**Data section:**
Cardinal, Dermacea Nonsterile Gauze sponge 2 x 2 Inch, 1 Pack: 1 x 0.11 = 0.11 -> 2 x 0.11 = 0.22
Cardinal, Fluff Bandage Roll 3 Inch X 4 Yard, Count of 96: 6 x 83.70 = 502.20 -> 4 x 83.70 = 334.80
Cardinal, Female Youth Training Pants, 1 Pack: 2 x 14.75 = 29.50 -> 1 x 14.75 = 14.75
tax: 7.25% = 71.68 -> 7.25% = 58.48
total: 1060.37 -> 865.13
...
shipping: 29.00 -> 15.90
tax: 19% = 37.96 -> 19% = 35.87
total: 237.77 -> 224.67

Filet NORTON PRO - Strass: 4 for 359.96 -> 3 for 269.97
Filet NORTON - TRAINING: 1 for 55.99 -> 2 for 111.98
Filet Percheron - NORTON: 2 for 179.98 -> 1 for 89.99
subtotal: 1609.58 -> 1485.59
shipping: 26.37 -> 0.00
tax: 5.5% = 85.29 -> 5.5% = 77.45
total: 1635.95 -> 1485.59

**Problem:**
Your reply is to repeat, unchanged, the lines above running from the one with "Cardinal, Dermacea Nonsterile" up to and including the one with "Cardinal, Female Youth".

**Answer space:**
Cardinal, Dermacea Nonsterile Gauze sponge 2 x 2 Inch, 1 Pack: 1 x 0.11 = 0.11 -> 2 x 0.11 = 0.22
Cardinal, Fluff Bandage Roll 3 Inch X 4 Yard, Count of 96: 6 x 83.70 = 502.20 -> 4 x 83.70 = 334.80
Cardinal, Female Youth Training Pants, 1 Pack: 2 x 14.75 = 29.50 -> 1 x 14.75 = 14.75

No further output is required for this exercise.